Hannah We/Unsplash, FAL

Pierre DAL ZOTTO, Grenoble École de Management (GEM) et Jean-Philippe Rennard, Grenoble École de Management (GEM)

« Daech peut remercier le darkweb », « Trafic de drogues : Bernard Debré découvre le darknet », « Un policier de la DGSI vendait des données sur le darknet »… Il n’est qu’à faire une petite requête à l’aide de votre navigateur web pour en prendre conscience : depuis quelques années, les termes darkweb, darknet ou deepweb figurent régulièrement en gros titres à la une de la presse.

Problème, les papiers traitant du sujet, parfois rédigés par des personnes aux connaissances limitées dans le domaine, jouent avant tout sur le sensationnel, l’effet d’annonce spectaculaire. Bien peu donnent de ces termes une description ou une définition satisfaisante. Et plus rares encore sont ceux qui proposent une analyse raisonnable des usages auxquels ils correspondent. Alors, de quoi parle-t-on ?

Internet, des règles pour le partage

Imaginez que vous ayez mis en réseau votre ordinateur, ceux de vos enfants, votre imprimante, vos téléphones. Supposons maintenant que votre voisin ait fait la même chose. Ce serait tellement chouette si vous pouviez échanger des messages, fichiers, photos et autres avec lui !

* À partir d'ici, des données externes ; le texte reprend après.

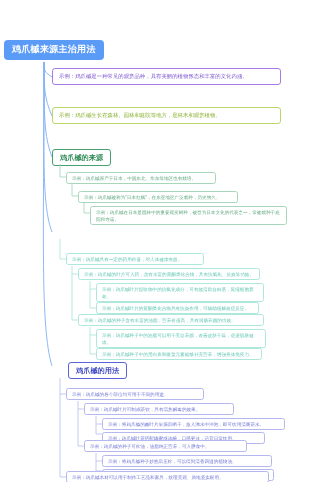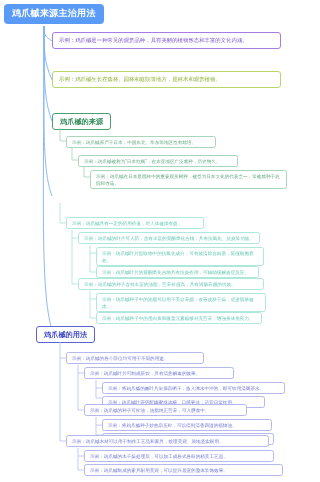--- a/index.html
+++ b/index.html
@@ -3,21 +3,21 @@
 <meta charset="utf-8">
 <style>
   html,body{margin:0;padding:0;}
   body{
     width:300px;height:482px;
     background:#ffffff;
     font-family:"Liberation Sans","DejaVu Sans",sans-serif;
     overflow:hidden;
     position:relative;
   }
-  #canvas{position:relative;width:300px;height:364px;}
+  #canvas{position:relative;width:300px;height:364px;margin-top:36px;}
   svg.links{position:absolute;left:0;top:0;width:300px;height:482px;pointer-events:none;}
 
   .node{position:absolute;box-sizing:border-box;}
 
   
   .root{
     left:4px;top:4px;
     background:#5b9bf8;
     border-radius:4px;
     padding:4px 8px 5px 8px;
@@ -151,21 +151,21 @@
   <div class="node leaf teal" style="left:78px;top:278px;width:186px;">
     <span>示例：鸡爪槭的种子含有丰富的油脂，营养价值高，具有润肠养颜的功效。</span>
   </div>
   <div class="node leaf teal" style="left:96px;top:293px;width:170px;">
     <span>示例：鸡爪槭种子中的油脂可以用于美容养颜，改善皮肤干燥，促进肌肤健康。</span>
   </div>
   <div class="node leaf teal" style="left:96px;top:312px;width:166px;">
     <span>示例：鸡爪槭种子中的蛋白质和微量元素能够补充营养，增强身体免疫力。</span>
   </div>
 
-  <div class="node sec blue" style="left:36px;top:326px;">
+  <div class="node sec blue" style="left:68px;top:326px;">
     <span>鸡爪槭的用法</span>
   </div>
   <svg class="links" viewBox="0 0 300 482">
     <g fill="none" stroke="#b6bbf0" stroke-width="0.8">
       <path d="M60 342 L60 441"></path>
       <path d="M60 358 L66 358"></path>
       <path d="M60 441 L66 441"></path>
       <path d="M78 365 L78 410"></path>
       <path d="M78 373 L84 373"></path>
       <path d="M78 410 L84 410"></path>

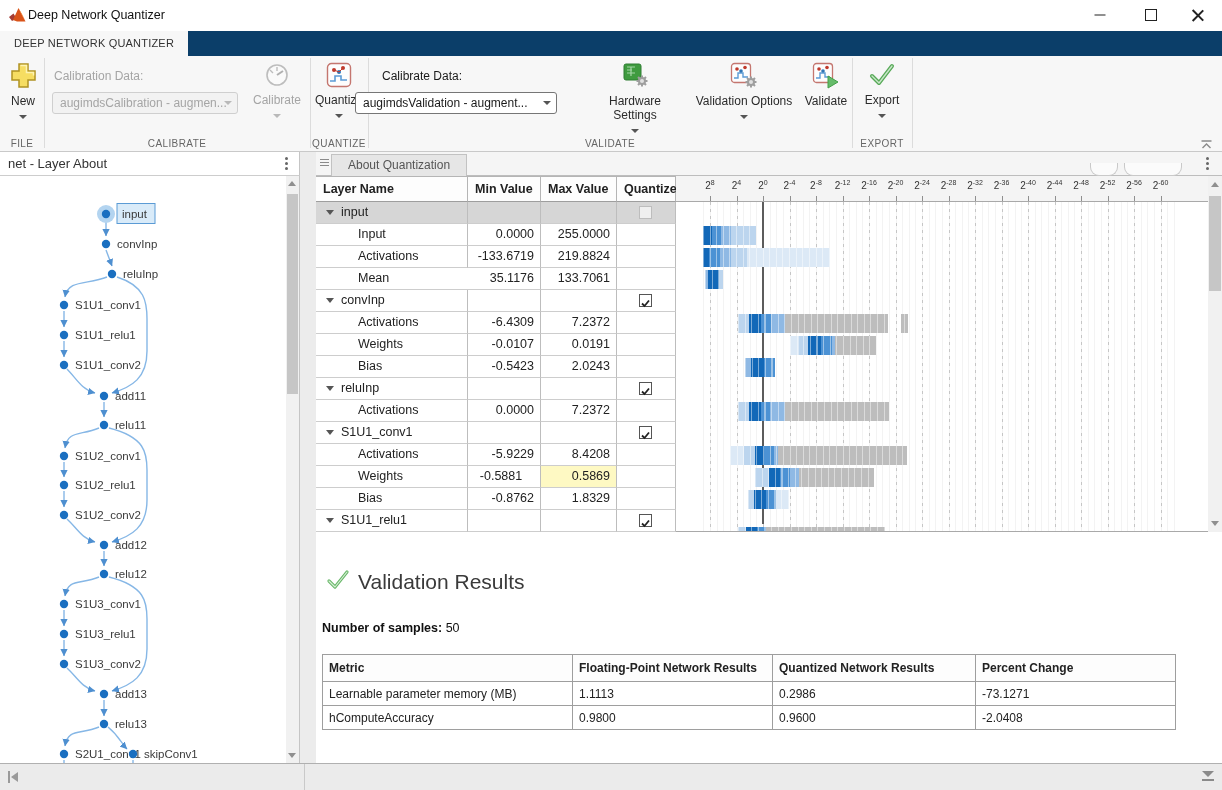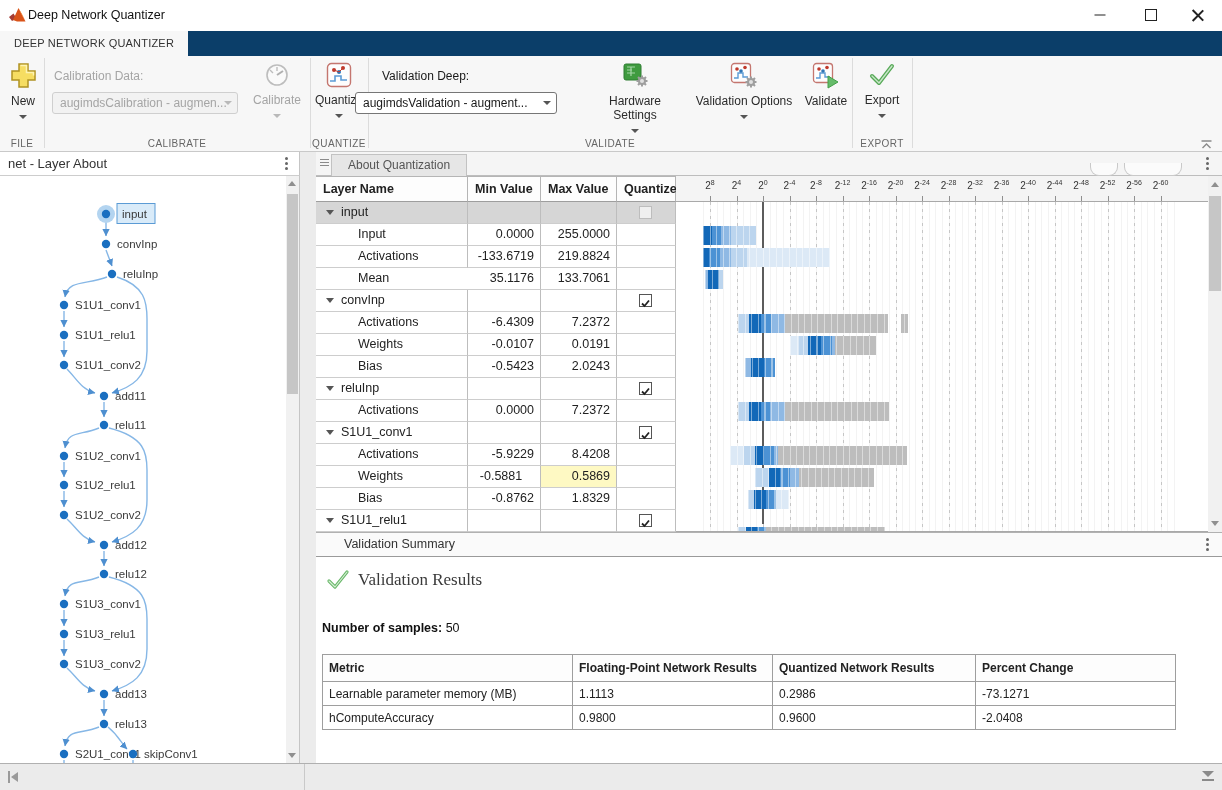--- a/index.html
+++ b/index.html
@@ -85,21 +85,21 @@
   .hbar{position:absolute;}
   .hbar:after{content:"";position:absolute;inset:0;
       background:repeating-linear-gradient(to right,rgba(255,255,255,.45) 0 1px,transparent 1px 6.625px);}
   .hseg{position:absolute;top:0;height:100%;}
   .hist-bottom{position:absolute;left:0;bottom:0;width:532px;height:1px;background:#a9a9a9;}
   
   .valhd{left:316px;top:532px;width:906px;height:25px;background:#fafafa;border-top:1px solid #b1b1b1;border-bottom:1px solid #9a9a9a;
          box-sizing:border-box;font-size:12.5px;color:#333;}
   .valhd span{position:absolute;left:28px;top:4px;}
   .valbody{left:316px;top:557px;width:906px;height:206px;background:#fff;}
-  .vr-title{position:absolute;left:42px;top:13px;font-size:17px;color:#3a3a3a;font-family:Liberation Serif, serif;}
+  .vr-title{position:absolute;left:42px;top:13px;font-size:21px;color:#3a3a3a;}
   .samples{position:absolute;left:6px;top:64px;font-size:12.5px;color:#111;}
   .vtable{position:absolute;left:6px;top:97px;border-collapse:collapse;font-size:12px;color:#222;}
   .vtable th,.vtable td{border:1px solid #9e9e9e;text-align:left;padding:4px 6px;font-weight:normal;}
   .vtable th{font-weight:bold;background:#fdfdfd;height:18px;}
   .vtable td{height:15px;}
   
   .statusbar{left:0;top:763px;width:1222px;height:27px;background:#ebebeb;border-top:1px solid #b0b0b0;box-sizing:border-box;}
   .collapse-left{position:absolute;left:8px;top:7px;}
   .cl-bar{position:absolute;left:0;top:0;width:2px;height:12px;background:#9a9a9a;}
   .cl-tri{position:absolute;left:3px;top:1px;width:0;height:0;border-top:5px solid transparent;border-bottom:5px solid transparent;border-right:7px solid #9a9a9a;}
@@ -176,21 +176,21 @@
           <circle cx="17" cy="6" r="2" fill="#c0392b"></circle>
         <circle cx="13" cy="10" r="2" fill="#2e75b6"></circle>
         <line x1="8" y1="8" x2="13" y2="10" stroke="#c0392b" stroke-width="1"></line>
         <line x1="17" y1="6" x2="13" y2="10" stroke="#c0392b" stroke-width="1"></line>
       </svg>
       <div class="lbl">Quantize</div>
       <span class="caret"></span>
     </div>
     <div class="seclabel" style="left:310px;width:58px">QUANTIZE</div>
 
-    <span class="flabel" style="left:382px;top:13px;color:#1a1a1a">Validation Deep:</span>
+    <span class="flabel" style="left:382px;top:13px;color:#1a1a1a">Calibrate Data:</span>
     <div class="combo enabled" style="left:355px;top:36px;width:202px">
       <span>augimdsValidation - augment...</span>
       <span class="ccaret caret"></span>
     </div>
     <div class="bigbtn" style="left:694px;width:100px">
       <svg width="28" height="27" viewBox="0 0 28 27">
         <rect x="1.5" y="1.5" width="19" height="19" rx="3" fill="#fdfdfd" stroke="#c4766f" stroke-width="1.3"></rect>
         <polyline points="4,16 8,16 8,11 13,11 13,15 18,15" fill="none" stroke="#5b9bd5" stroke-width="1.4"></polyline>
         <circle cx="7" cy="7" r="1.8" fill="#c0392b"></circle>
           <circle cx="15" cy="5.5" r="1.8" fill="#c0392b"></circle>
@@ -686,28 +686,20 @@
       </div>
     <div class="hist-bottom"></div>
   </div>
 
   <div class="abs sb-v" style="left:1208px;top:176px;width:14px;height:356px">
     <span class="arr-up" style="left:3px;top:6px"></span>
     <div class="sb-thumb" style="top:20px;width:12px;height:95px"></div>
     <span class="arr-dn" style="left:3px;bottom:6px"></span>
   </div>
 
-  <div class="abs valhd">
-    <span>Validation Summary</span>
-    <div class="kebab" style="right:8px;top:4px">
-        <i></i>
-        <i></i>
-        <i></i>
-      </div>
-  </div>
   <div class="abs valbody">
     <svg class="abs" style="left:10px;top:12px" width="24" height="22" viewBox="0 0 24 22">
       <path d="M3,12 L9,18 L21,3" fill="none" stroke="#69b869" stroke-width="3.2" stroke-linecap="round" stroke-linejoin="round"></path>
       <path d="M3,12 L9,18 L21,3" fill="none" stroke="#d8efd8" stroke-width="1.1" stroke-linecap="round" stroke-linejoin="round"></path>
     </svg>
     <div class="vr-title">Validation Results</div>
     <div class="samples">
       <b>Number of samples:</b>
       <span>50</span>
     </div>

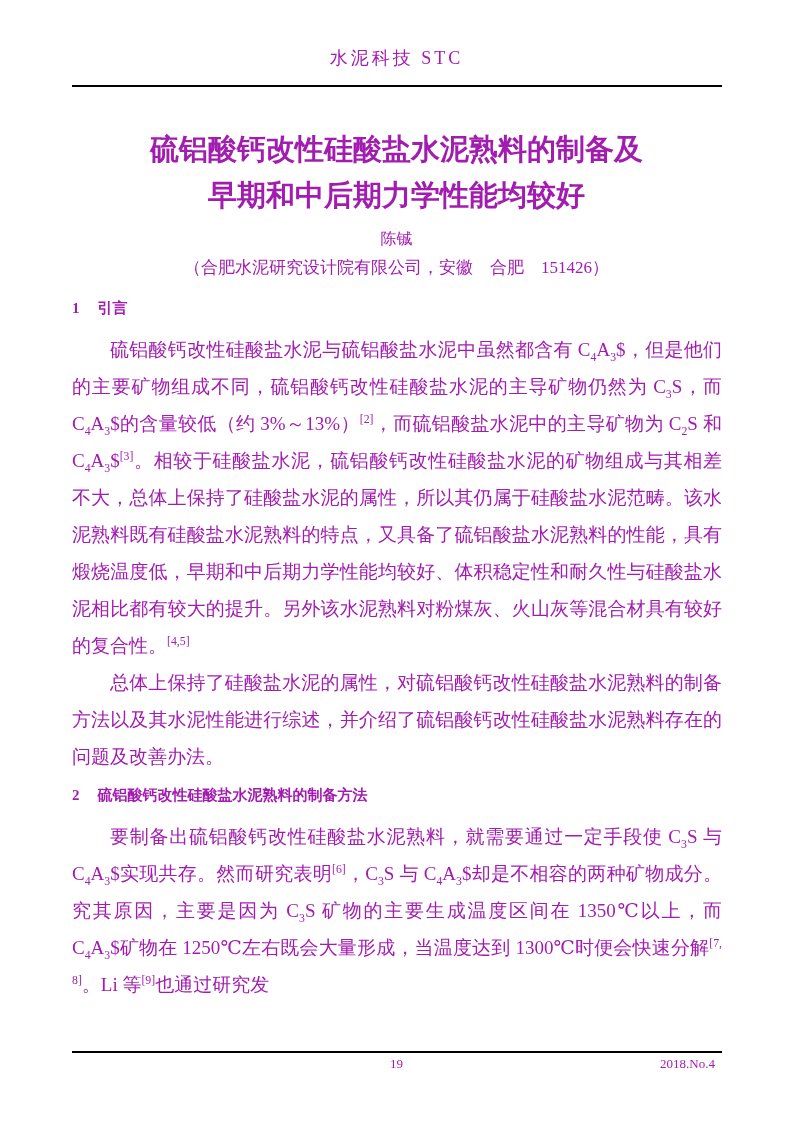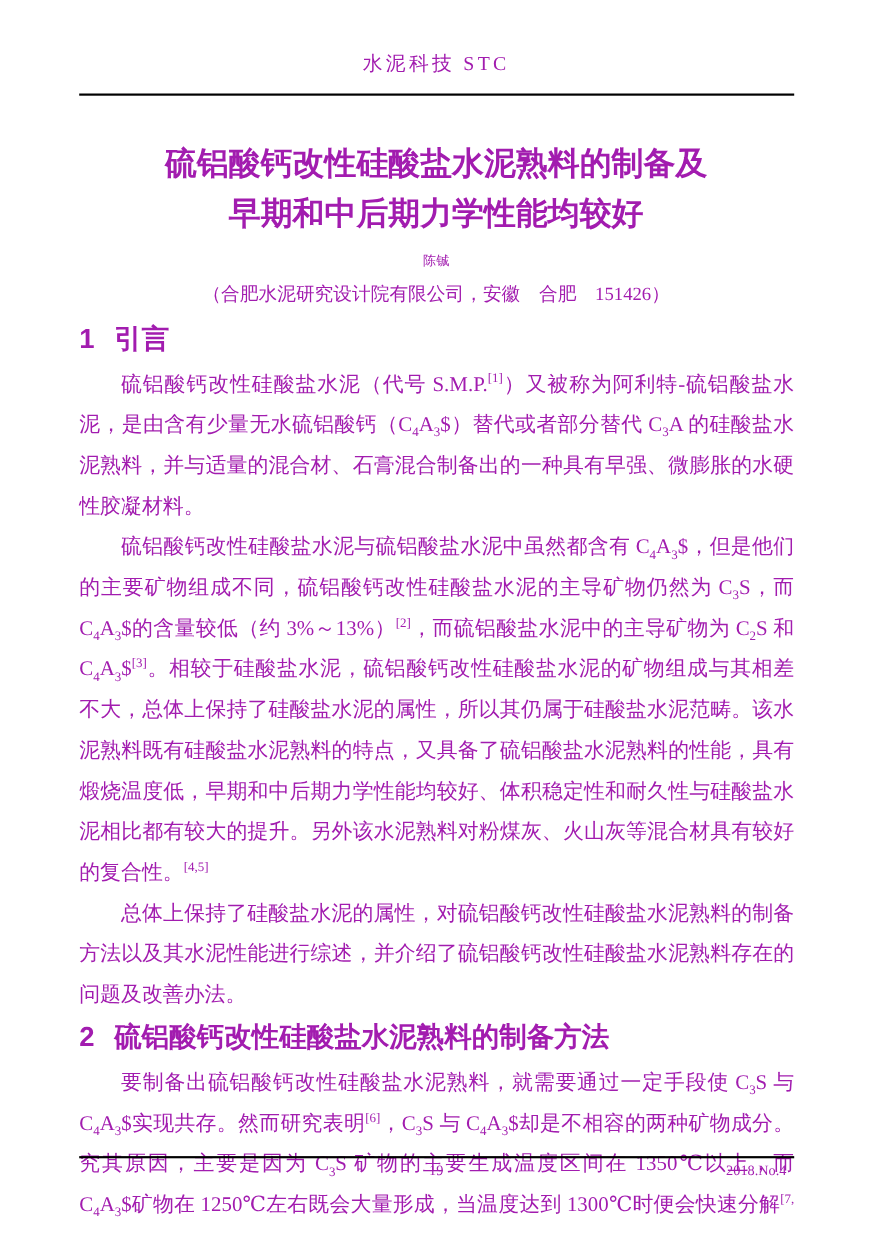--- a/index.html
+++ b/index.html
@@ -32,38 +32,38 @@
     text-align: center;
     font-size: 29px;
     font-weight: bold;
     line-height: 46px;
     font-family: Liberation Serif, serif;
   }
   .author {
     position: absolute;
     top: 229px; left: 0; width: 100%;
     text-align: center;
-    font-size: 12px;
+    font-size: 16px;
   }
   .affiliation {
     position: absolute;
     top: 256px; left: 0; width: 100%;
     text-align: center;
     font-size: 17px;
   }
   .content {
     position: absolute;
     top: 296px; left: 72px; width: 650px;
   }
   .sec-heading {
     margin: 8px 0 10px 0;
-    font-size: 25px;
+    font-size: 15px;
     font-weight: bold;
     line-height: 25px;
-    font-family: Liberation Sans, sans-serif;
+    font-family: Liberation Serif, serif;
   }
   .sec-heading:first-child { margin-top: 0; }
   .sec-num { margin-right: 18px; }
   .content p {
     margin: 0;
     font-size: 19px;
     line-height: 37px;
     text-align: justify;
     text-indent: 38px;
   }
@@ -100,21 +100,20 @@
   </div>
 
   <div class="author">陈铖</div>
 
   <div class="affiliation">（合肥水泥研究设计院有限公司，安徽　合肥　151426）</div>
 
   <div class="content">
 
     <h2 class="sec-heading"><span class="sec-num">1</span><span>引言</span></h2>
 
-    <p>硫铝酸钙改性硅酸盐水泥（代号 S.M.P.<sup>[1]</sup>）又被称为阿利特-硫铝酸盐水泥，是由含有少量无水硫铝酸钙（C<sub>4</sub>A<sub>3</sub>$）替代或者部分替代 C<sub>3</sub>A 的硅酸盐水泥熟料，并与适量的混合材、石膏混合制备出的一种具有早强、微膨胀的水硬性胶凝材料。</p>
     <p>硫铝酸钙改性硅酸盐水泥与硫铝酸盐水泥中虽然都含有 C<sub>4</sub>A<sub>3</sub>$，但是他们的主要矿物组成不同，硫铝酸钙改性硅酸盐水泥的主导矿物仍然为 C<sub>3</sub>S，而 C<sub>4</sub>A<sub>3</sub>$的含量较低（约 3%～13%）<sup>[2]</sup>，而硫铝酸盐水泥中的主导矿物为 C<sub>2</sub>S 和 C<sub>4</sub>A<sub>3</sub>$<sup>[3]</sup>。相较于硅酸盐水泥，硫铝酸钙改性硅酸盐水泥的矿物组成与其相差不大，总体上保持了硅酸盐水泥的属性，所以其仍属于硅酸盐水泥范畴。该水泥熟料既有硅酸盐水泥熟料的特点，又具备了硫铝酸盐水泥熟料的性能，具有煅烧温度低，早期和中后期力学性能均较好、体积稳定性和耐久性与硅酸盐水泥相比都有较大的提升。另外该水泥熟料对粉煤灰、火山灰等混合材具有较好的复合性。<sup>[4,5]</sup></p>
     <p>总体上保持了硅酸盐水泥的属性，对硫铝酸钙改性硅酸盐水泥熟料的制备方法以及其水泥性能进行综述，并介绍了硫铝酸钙改性硅酸盐水泥熟料存在的问题及改善办法。</p>
 
     <h2 class="sec-heading"><span class="sec-num">2</span><span>硫铝酸钙改性硅酸盐水泥熟料的制备方法</span></h2>
 
     <p>要制备出硫铝酸钙改性硅酸盐水泥熟料，就需要通过一定手段使 C<sub>3</sub>S 与 C<sub>4</sub>A<sub>3</sub>$实现共存。然而研究表明<sup>[6]</sup>，C<sub>3</sub>S 与 C<sub>4</sub>A<sub>3</sub>$却是不相容的两种矿物成分。究其原因，主要是因为 C<sub>3</sub>S 矿物的主要生成温度区间在 1350℃以上，而 C<sub>4</sub>A<sub>3</sub>$矿物在 1250℃左右既会大量形成，当温度达到 1300℃时便会快速分解<sup>[7, 8]</sup>。Li 等<sup>[9]</sup>也通过研究发</p>
 
   </div>
 
   <div class="footer-rule"></div>

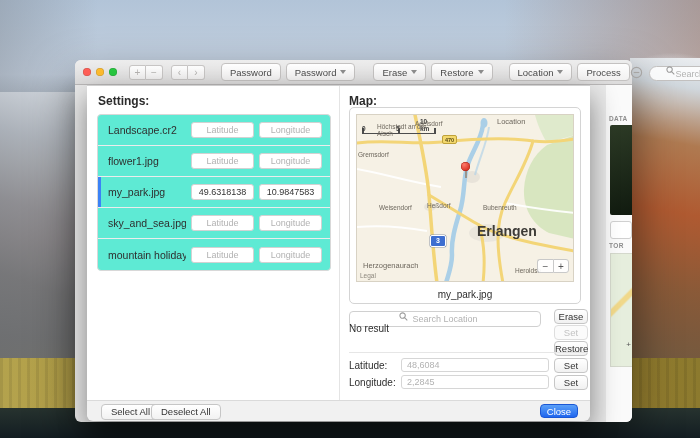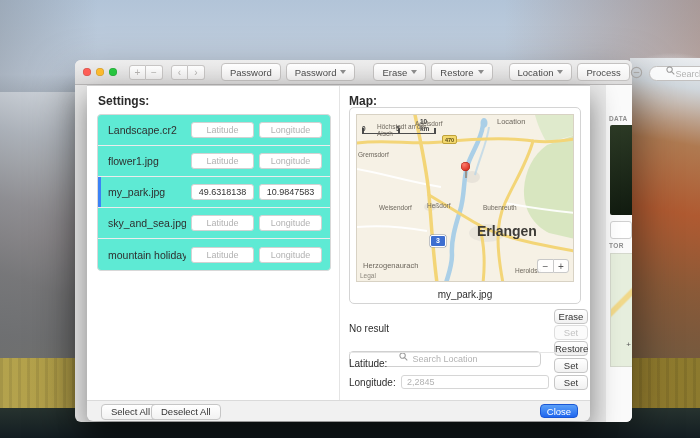--- a/index.html
+++ b/index.html
@@ -286,39 +286,40 @@
           </div>
           <div class="zoomctl">
             <span>−</span>
             <span>+</span>
           </div>
           <div class="legal">Legal</div>
         </div>
         <div class="map-caption">my_park.jpg</div>
       </div>
 
-      <div class="geo-row" style="top:222px;margin-top:40px;">
+      <div class="geo-row" style="top:222px;">
         <div class="locsearch">
           <input placeholder="Search Location" style="">
           <svg width="9" height="9" viewBox="0 0 10 10">
               <circle cx="4" cy="4" r="3" fill="none" stroke="#9c9c9c" stroke-width="1.2"></circle>
               <line x1="6.2" y1="6.2" x2="9.2" y2="9.2" stroke="#9c9c9c" stroke-width="1.2"></line>
             </svg>
         </div>
       </div>
       <div class="sbtn" style="top:223px;">Erase</div>
       <div class="geo-row" style="top:237px;">
         <span class="noresult">No result</span>
       </div>
       <div class="sbtn disabled" style="top:239px;">Set</div>
       <div class="sbtn" style="top:255px;">Restore</div>
       <div class="hdiv"></div>
 
       <div class="geo-row" style="top:272px;">
         <span class="lat-label">Latitude:</span>
+        <input class="lat-input" placeholder="48,6084" style="">
       </div>
       <div class="sbtn" style="top:272px;">Set</div>
       <div class="geo-row" style="top:289px;">
         <span class="lat-label">Longitude:</span>
         <input class="lat-input" placeholder="2,2845" style="">
       </div>
       <div class="sbtn" style="top:289px;">Set</div>
 
       <div class="sheet-footer">
         <span class="fbtn btn-selectall">Select All</span>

Seul hic, vos réseaux ne fonctionnent pas de façon identique et c’est donc impossible. Internet n’est finalement rien d’autre que l’ensemble des protocoles (des règles techniques notamment proposées par Robert Khan et Vinton Cerf) rendant une telle opération réalisable. Pour faire simple Internet c’est un ensemble de réseaux interconnectés. D’où la nécessité d’un protocole d’échange standardisé. Le choix s’est porté sur un réseau qui échange des paquets de données entre des ordinateurs connectés au réseau grâce à des adresses spécifiques (les fameuses adresses IP).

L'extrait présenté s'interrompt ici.